Available data
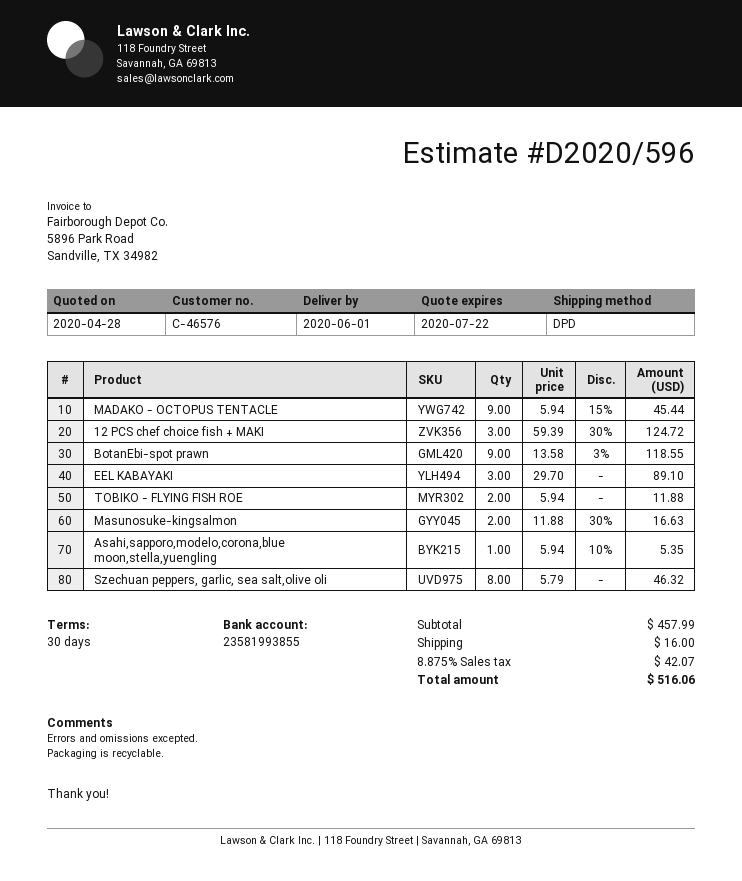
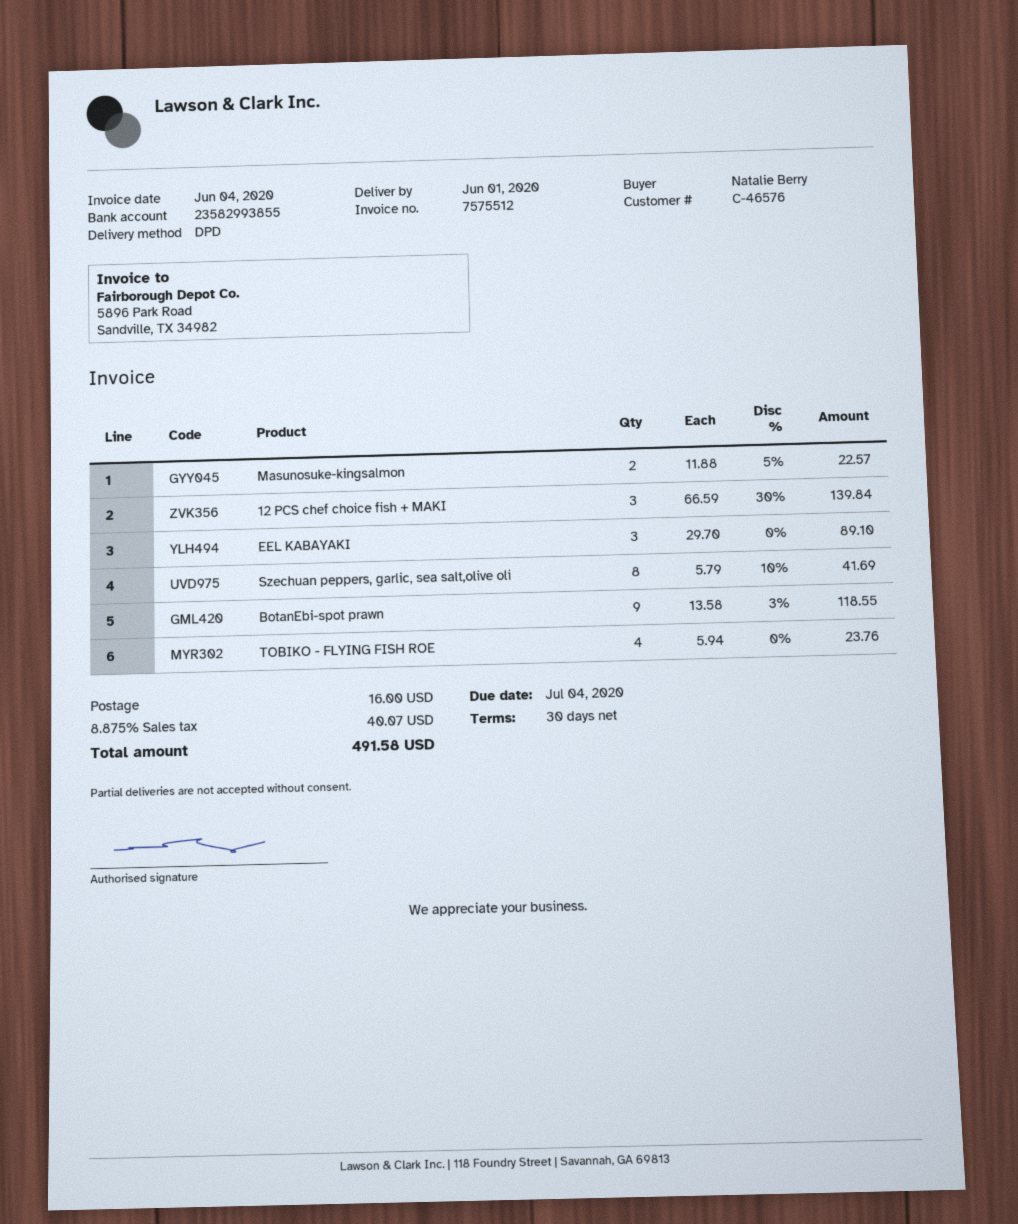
bank account: 23581993855 -> 23582993855
MADAKO - OCTOPUS TENTACLE: 9 x 5.94 - 15% = 45.44 -> none
12 PCS chef choice fish + MAKI: 3 x 59.39 - 30% = 124.72 -> 3 x 66.59 - 30% = 139.84
TOBIKO - FLYING FISH ROE: 2 x 5.94 = 11.88 -> 4 x 5.94 = 23.76
Masunosuke-kingsalmon: 2 x 11.88 - 30% = 16.63 -> 2 x 11.88 - 5% = 22.57
Asahi,sapporo,modelo,corona,blue moon,stella,yuengling: 1 x 5.94 - 10% = 5.35 -> none
Szechuan peppers, garlic, sea salt,olive oli: 8 x 5.79 = 46.32 -> 8 x 5.79 - 10% = 41.69
tax: 8.875% = 42.07 -> 8.875% = 40.07
total: 516.06 -> 491.58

Problem
Recopy the full listing exactly, passing over any picture.

Answer to this exercise
bank account: 23581993855 -> 23582993855
MADAKO - OCTOPUS TENTACLE: 9 x 5.94 - 15% = 45.44 -> none
12 PCS chef choice fish + MAKI: 3 x 59.39 - 30% = 124.72 -> 3 x 66.59 - 30% = 139.84
TOBIKO - FLYING FISH ROE: 2 x 5.94 = 11.88 -> 4 x 5.94 = 23.76
Masunosuke-kingsalmon: 2 x 11.88 - 30% = 16.63 -> 2 x 11.88 - 5% = 22.57
Asahi,sapporo,modelo,corona,blue moon,stella,yuengling: 1 x 5.94 - 10% = 5.35 -> none
Szechuan peppers, garlic, sea salt,olive oli: 8 x 5.79 = 46.32 -> 8 x 5.79 - 10% = 41.69
tax: 8.875% = 42.07 -> 8.875% = 40.07
total: 516.06 -> 491.58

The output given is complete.